Abstract: Large Language Models (LLMs) are compact representations of all public
knowledge of our physical environment and animal and human behaviors. The
application of LLMs to robotics may offer a path to highly capable robots that
perform well across most human tasks with limited or even zero tuning. Aside
from increasingly sophisticated reasoning and task planning, networks of
(suitably designed) LLMs offer ease of upgrading capabilities and allow humans
to directly observe the robot’s thinking.

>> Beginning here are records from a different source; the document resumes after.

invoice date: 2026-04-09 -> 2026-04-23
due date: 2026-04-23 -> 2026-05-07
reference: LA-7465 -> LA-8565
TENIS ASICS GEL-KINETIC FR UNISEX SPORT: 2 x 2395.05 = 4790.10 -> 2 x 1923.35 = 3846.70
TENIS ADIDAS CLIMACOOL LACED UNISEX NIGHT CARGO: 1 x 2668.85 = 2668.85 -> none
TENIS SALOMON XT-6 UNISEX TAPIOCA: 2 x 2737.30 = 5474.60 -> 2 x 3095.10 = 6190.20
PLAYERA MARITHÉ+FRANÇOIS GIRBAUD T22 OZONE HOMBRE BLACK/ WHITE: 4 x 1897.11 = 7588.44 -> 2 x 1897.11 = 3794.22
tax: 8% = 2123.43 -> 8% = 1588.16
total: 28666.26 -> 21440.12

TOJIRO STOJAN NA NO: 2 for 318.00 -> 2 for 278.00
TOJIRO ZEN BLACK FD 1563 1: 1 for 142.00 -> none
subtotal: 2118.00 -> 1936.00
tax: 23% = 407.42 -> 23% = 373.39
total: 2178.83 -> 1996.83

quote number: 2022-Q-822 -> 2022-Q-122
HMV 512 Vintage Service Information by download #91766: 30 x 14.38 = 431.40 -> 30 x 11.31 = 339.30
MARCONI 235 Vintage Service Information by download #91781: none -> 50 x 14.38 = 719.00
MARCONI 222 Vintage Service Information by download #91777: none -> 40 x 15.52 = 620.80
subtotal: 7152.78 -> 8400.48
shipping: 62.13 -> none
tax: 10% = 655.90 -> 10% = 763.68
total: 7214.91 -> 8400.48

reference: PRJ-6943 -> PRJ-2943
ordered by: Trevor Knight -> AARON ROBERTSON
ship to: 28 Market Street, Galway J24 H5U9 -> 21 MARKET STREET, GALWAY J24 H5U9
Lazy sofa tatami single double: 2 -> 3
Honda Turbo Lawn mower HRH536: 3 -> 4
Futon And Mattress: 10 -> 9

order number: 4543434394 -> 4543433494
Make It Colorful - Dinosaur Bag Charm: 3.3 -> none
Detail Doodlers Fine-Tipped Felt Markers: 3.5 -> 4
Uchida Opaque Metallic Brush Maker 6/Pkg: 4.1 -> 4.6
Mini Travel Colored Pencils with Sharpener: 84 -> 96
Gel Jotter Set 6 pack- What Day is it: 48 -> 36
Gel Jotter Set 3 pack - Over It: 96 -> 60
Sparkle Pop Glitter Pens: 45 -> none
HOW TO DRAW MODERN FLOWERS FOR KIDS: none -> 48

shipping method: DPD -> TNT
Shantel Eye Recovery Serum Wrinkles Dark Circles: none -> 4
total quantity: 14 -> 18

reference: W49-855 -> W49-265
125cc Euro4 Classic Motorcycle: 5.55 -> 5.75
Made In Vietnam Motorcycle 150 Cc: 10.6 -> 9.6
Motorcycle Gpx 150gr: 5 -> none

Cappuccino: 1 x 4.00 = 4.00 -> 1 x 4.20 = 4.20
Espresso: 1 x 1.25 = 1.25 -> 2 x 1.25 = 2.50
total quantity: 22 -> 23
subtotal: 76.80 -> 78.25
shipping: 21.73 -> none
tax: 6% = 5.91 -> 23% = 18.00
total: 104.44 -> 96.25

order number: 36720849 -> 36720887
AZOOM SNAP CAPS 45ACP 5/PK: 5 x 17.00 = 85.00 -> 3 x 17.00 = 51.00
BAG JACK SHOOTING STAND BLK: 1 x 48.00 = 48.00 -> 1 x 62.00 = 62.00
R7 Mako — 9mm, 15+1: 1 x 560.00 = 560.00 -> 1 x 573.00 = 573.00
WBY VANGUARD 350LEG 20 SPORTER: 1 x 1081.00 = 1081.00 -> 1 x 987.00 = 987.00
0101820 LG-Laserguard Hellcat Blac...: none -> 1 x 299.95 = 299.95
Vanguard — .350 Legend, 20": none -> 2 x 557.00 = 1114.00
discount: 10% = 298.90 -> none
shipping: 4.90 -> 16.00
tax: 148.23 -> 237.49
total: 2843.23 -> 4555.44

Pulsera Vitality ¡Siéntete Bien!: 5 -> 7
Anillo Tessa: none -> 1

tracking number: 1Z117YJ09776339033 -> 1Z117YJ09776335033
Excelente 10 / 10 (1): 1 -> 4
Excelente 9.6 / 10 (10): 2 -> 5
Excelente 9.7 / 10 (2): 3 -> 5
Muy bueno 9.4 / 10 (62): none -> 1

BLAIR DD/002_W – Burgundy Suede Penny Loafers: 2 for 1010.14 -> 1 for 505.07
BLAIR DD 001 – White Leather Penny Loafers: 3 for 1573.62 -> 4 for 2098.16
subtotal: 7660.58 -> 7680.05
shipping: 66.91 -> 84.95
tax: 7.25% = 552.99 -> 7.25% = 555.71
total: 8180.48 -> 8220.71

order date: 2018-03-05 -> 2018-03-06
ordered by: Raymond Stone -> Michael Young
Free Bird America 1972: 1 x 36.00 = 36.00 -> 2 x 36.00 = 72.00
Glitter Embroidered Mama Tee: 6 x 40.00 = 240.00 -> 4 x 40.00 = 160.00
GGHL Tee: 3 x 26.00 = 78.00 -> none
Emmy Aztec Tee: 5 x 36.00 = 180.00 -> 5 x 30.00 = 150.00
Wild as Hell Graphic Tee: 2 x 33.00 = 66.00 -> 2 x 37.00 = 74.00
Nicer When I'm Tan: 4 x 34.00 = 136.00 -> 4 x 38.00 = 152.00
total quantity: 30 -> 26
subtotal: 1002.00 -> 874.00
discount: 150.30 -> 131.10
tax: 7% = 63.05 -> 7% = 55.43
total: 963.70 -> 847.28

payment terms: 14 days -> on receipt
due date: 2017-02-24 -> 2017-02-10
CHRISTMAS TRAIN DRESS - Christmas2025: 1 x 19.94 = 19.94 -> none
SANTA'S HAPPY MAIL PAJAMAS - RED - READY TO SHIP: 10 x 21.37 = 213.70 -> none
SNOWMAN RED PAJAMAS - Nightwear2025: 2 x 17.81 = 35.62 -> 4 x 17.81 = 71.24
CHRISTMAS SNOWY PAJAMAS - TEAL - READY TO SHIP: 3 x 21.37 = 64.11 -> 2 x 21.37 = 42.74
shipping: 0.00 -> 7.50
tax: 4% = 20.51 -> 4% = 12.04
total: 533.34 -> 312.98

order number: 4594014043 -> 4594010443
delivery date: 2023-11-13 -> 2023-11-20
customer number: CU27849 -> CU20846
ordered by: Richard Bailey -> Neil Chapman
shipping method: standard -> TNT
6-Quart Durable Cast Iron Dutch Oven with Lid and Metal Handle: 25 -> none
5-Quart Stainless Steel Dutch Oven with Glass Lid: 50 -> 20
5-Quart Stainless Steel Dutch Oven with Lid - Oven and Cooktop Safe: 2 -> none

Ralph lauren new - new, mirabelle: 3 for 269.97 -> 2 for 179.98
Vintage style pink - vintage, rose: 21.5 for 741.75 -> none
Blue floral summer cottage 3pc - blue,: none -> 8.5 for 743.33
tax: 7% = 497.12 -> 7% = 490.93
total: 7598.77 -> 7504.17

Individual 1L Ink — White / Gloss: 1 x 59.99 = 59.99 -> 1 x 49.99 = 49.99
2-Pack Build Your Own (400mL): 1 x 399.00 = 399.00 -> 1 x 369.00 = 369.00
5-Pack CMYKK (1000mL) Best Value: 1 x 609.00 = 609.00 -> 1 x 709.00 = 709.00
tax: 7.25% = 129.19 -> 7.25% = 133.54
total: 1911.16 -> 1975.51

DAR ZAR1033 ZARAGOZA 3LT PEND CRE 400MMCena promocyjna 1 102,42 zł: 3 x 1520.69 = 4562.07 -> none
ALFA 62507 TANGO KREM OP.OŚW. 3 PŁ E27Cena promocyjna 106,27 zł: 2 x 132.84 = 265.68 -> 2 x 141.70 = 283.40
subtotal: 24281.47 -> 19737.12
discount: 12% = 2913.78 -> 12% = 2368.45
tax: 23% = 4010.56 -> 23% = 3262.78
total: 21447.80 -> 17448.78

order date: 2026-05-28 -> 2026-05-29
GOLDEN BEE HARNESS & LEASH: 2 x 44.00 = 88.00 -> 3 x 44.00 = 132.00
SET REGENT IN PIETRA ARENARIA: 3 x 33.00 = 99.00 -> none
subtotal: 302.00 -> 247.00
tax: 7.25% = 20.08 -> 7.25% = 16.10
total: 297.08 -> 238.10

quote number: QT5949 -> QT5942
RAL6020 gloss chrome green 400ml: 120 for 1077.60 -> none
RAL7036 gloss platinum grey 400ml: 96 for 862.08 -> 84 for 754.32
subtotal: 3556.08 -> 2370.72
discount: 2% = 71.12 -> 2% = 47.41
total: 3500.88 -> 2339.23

Here we explore the advantages,
limitations, and particularities of using LLMs to control physical robots. The
basic system consists of four LLMs communicating via a human language data bus
implemented via web sockets and ROS2 message passing. Surprisingly, rich robot
behaviors and good performance across different tasks could be achieved despite
the robot’s data fusion cycle running at only 1Hz and the central data bus
running at the extremely limited rates of the human brain, of around 40 bits/s.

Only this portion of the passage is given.